Pouco antes do Natal, o Presidente Lula disse que seu Governo não precisa de puxa-sacos, porque pode errar pensando que está acertando.

“Um governo não precisa de tapinha nas costas. Um governo tem que ser cobrado todo santo dia para que a gente consiga aprimorar a nossa capacidade de trabalho. Cobrem, cobrem e cobrem.”

Se a conclamação foi genuína, Lula deveria ficar alerta de que a Presidência da República cria um campo gravitacional próprio – um ímã para os baba-ovos e um repelente para quem fala verdades.

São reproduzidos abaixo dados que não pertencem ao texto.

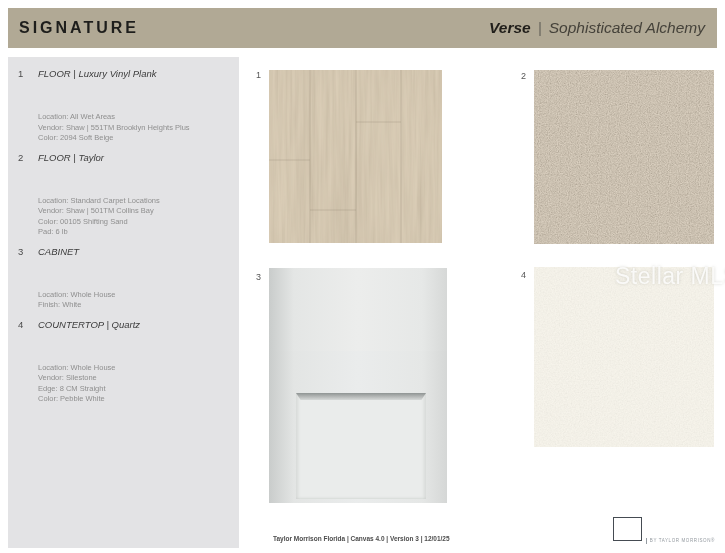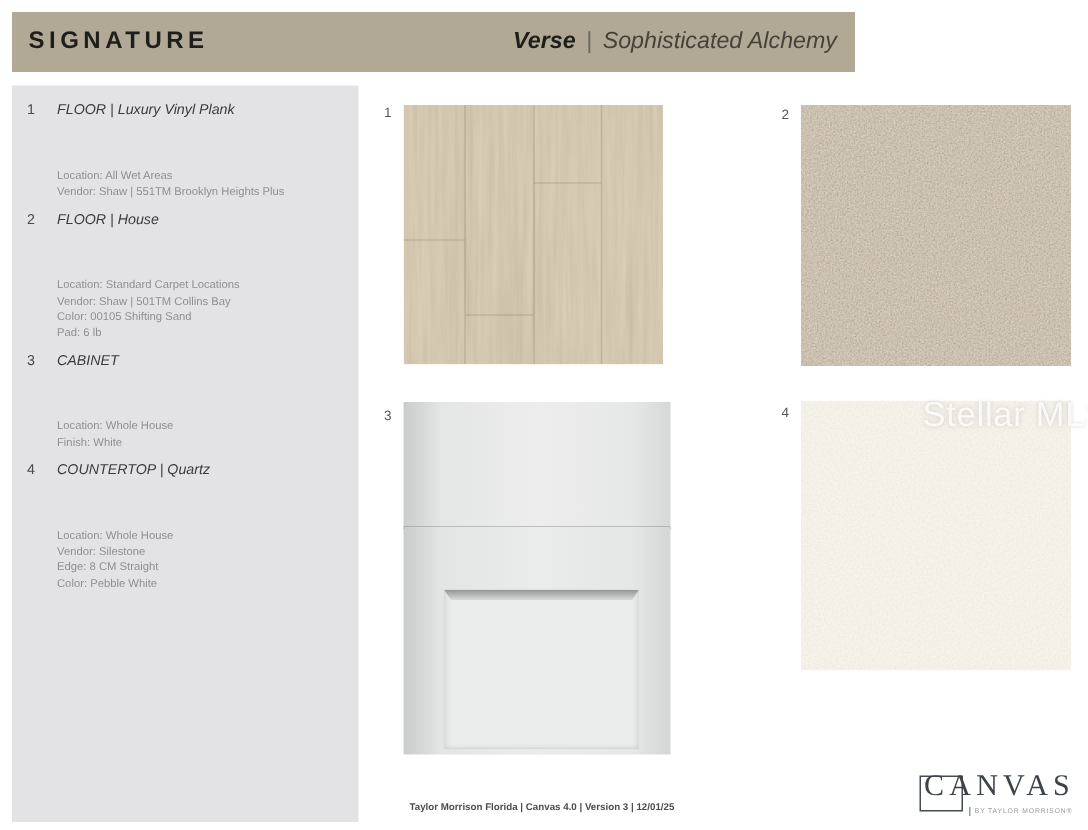--- a/index.html
+++ b/index.html
@@ -8,7 +8,7 @@
   .page { position:relative; width:725px; height:553px; background:#ffffff; overflow:hidden; }
 
   
-  .topbar { position:absolute; left:8px; top:8px; width:562px; height:40px;
+  .topbar { position:absolute; left:8px; top:8px; width:709px; height:40px;
             background:#b1a995; display:flex; align-items:center; justify-content:space-between;
             padding:0 12px 0 11px; }
   .brand { font-size:16px; font-weight:bold; letter-spacing:3px; color:#1e1e1c; }

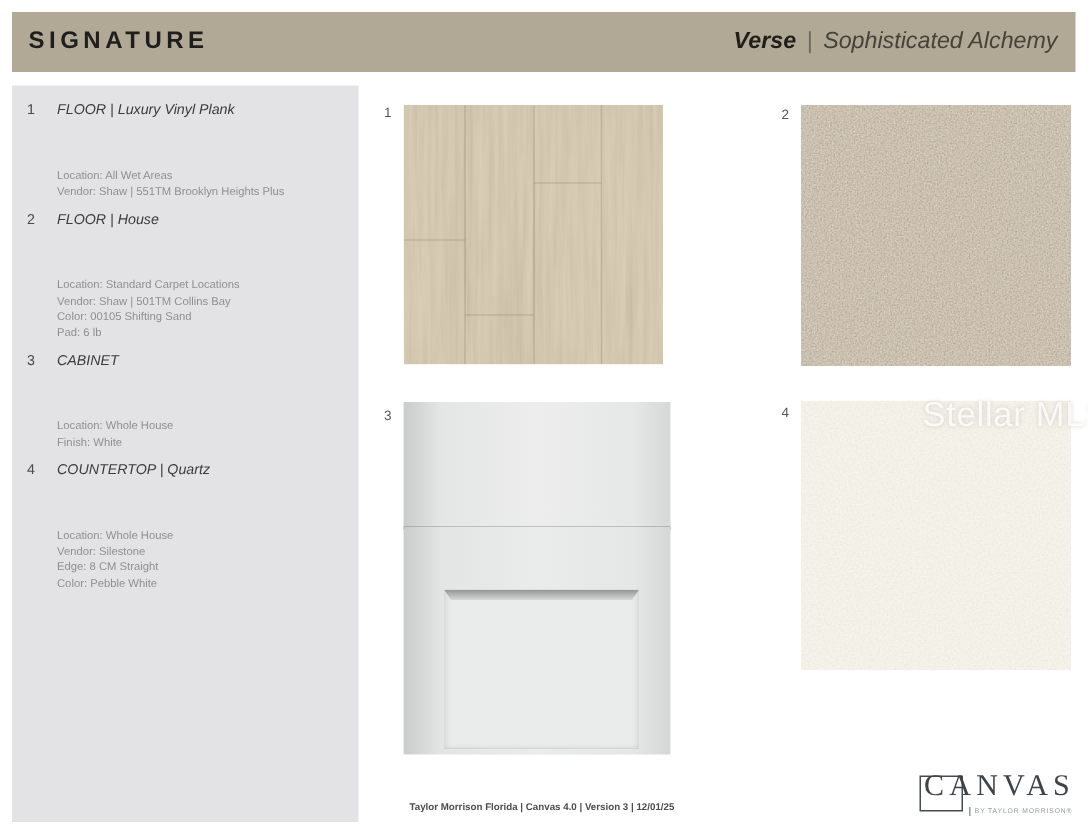--- a/index.html
+++ b/index.html
@@ -90,6 +90,7 @@
       <div class="sel-details">
         <div>Location: All Wet Areas</div>
         <div>Vendor: Shaw | 551TM Brooklyn Heights Plus</div>
+        <div>Color: 2094 Soft Beige</div>
       </div>
     </div>
 

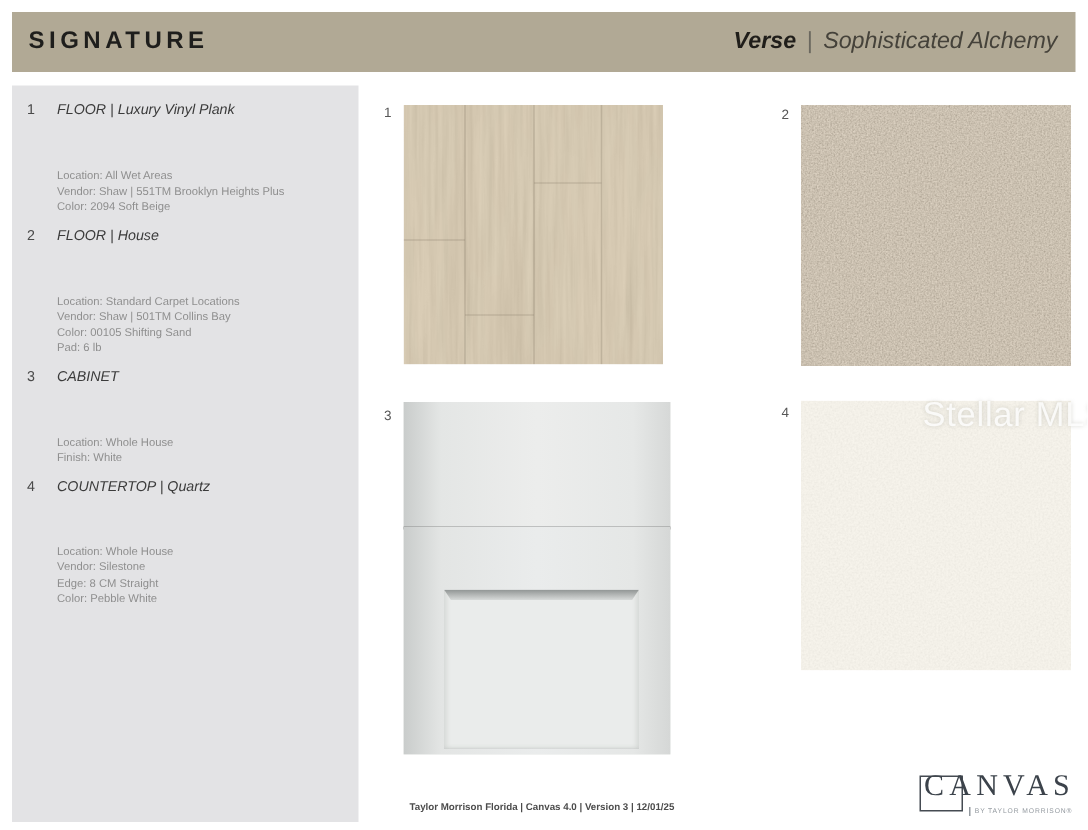--- a/index.html
+++ b/index.html
@@ -97,7 +97,7 @@
     <div class="sel-item">
       <div class="sel-head">
         <span class="sel-num">2</span>
-        <span class="ttl">FLOOR | House</span>
+        <span class="ttl">FLOOR | Taylor</span>
       </div>
       <div class="sel-details">
         <div>Location: Standard Carpet Locations</div>

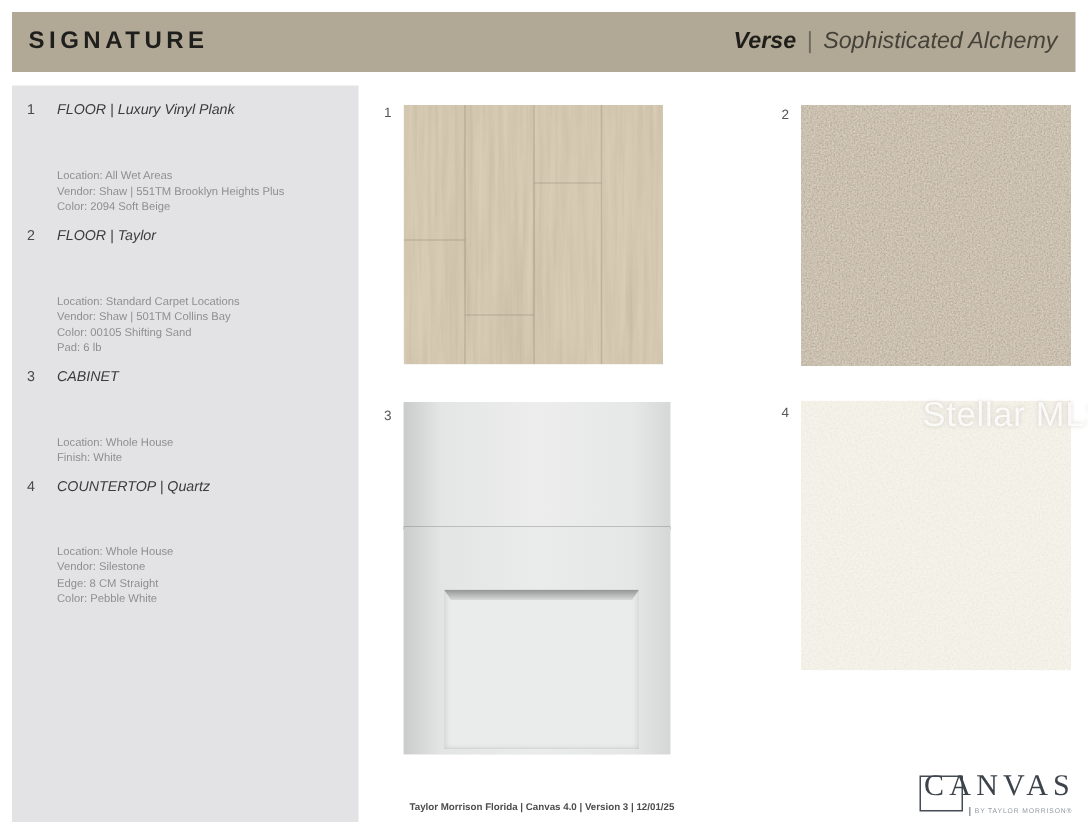--- a/index.html
+++ b/index.html
@@ -214,7 +214,6 @@
 
   <div class="logo">
     <div class="logo-box"></div>
-    <div class="logo-word">CANVAS</div>
     <div class="logo-sub">BY TAYLOR MORRISON®</div>
   </div>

Só isso explica a impressionante quantidade de bobagens e declarações hostis que o Governo recém-empossado comete a cada dia contra o setor privado, que é quem gera a riqueza e os empregos do País.

Compreende-se, é claro, que o PT é um partido com diversas alas – das mais racionais às mais retrógradas – o que sempre vai gerar algum grau de cacofonia. Até aí, está no preço.

Compreende-se ainda que, mesmo pessoas que não possuem cargo executivo no Governo – como a presidente do partido, Gleisi Hoffmann – continuam sendo convidados a opinar nas GloboNews da vida sobre assuntos sobre os quais não possuem nem jurisdição nem competência.

Ainda assim, mesmo entendendo isso tudo, a quantidade de feridas auto-infligidas deste Governo convida à analogia com o personagem de quem ele diz ser a antítese: Jair Messias Bolsonaro, um Presidente que defenestrou seus críticos e afundou ao se entrincheirar com seus puxa-sacos.

É até difícil acompanhar e enumerar as declarações, atos e entrevistas que neste início de Governo transpiram irracionalidade econômica ou simplesmente uma volta ao passado – como se a catástrofe econômica da era Dilma fosse algo que dá saudade.

Uma hora, o novo ministro do Trabalho defende uma “revisão parcial” da reforma trabalhista – um avanço em relação à revogação completa que o PT propunha na campanha, mas ainda assim, preocupante.

Em seguida, o Governo tropeça numa medida provisória que parecia retirar atribuições da agência que regula o saneamento, trazendo insegurança jurídica ao setor e às demais empresas reguladas. Neste caso, o Governo se corrigiu hoje, pelo que deve ser aplaudido.  Não haveria nada mais desumano que dificultar – em nome de uma tara estatista – que o brasileiro tenha água tratada e esgoto encanado.

No mais recente devaneio, o Ministro da Previdência disse hoje querer discutir “a antirreforma da Previdência.” Carlos Lupi garante que a Previdência “não é deficitária, e vou provar com dados e informações.”

Como o déficit é uma questão matemática, e não de perspectiva, fica claro que o Ministro sofre do mesmo negacionismo que acometia o Governo anterior. Quem sabe, vai resolver o déficit com ivermectina.

Esse festival de besteiras que assola o País é ainda mais deprimente porque o Governo atual foi eleito com os votos decisivos do eleitor de centro, completamente fora do espectro petista, mas ainda assim indignado com posturas arrogantes e descabidas do mandatário anterior.

Tudo que o novo Governo fez até agora foi trair este voto de confiança, com propostas e ideias que só manterão os juros altos e desincentivarão o investimento.

Ou o Governo compreende isto e trabalha para reverter o jogo, ou arrisca jogar a economia num ciclo vicioso de pessimismo, desvalorização cambial e inflação – que certamente prejudicará o próprio Lula, com ou sem Bolsa Família.

Hoje de manhã, o Ministro Fernando Haddad disse que “está caindo a ficha” sobre a herança do Governo Bolsonaro, e que por isso os mercados estavam reagindo mal. Balela.

A ficha que está caindo é outra: a de que o Governo atual está longe do pragmatismo que se costumava atribuir a Lula, e que o rumo atual vai custar caro ao País.

“Se vocês não cobram, a gente pensa que está acertando. E muitas vezes a gente tá errando – e continua errando – porque as pessoas não reclamam,” Lula disse quando alertou sobre os puxa-sacos.

O Governo tem apenas três dias, mas por enquanto eles estão vencendo.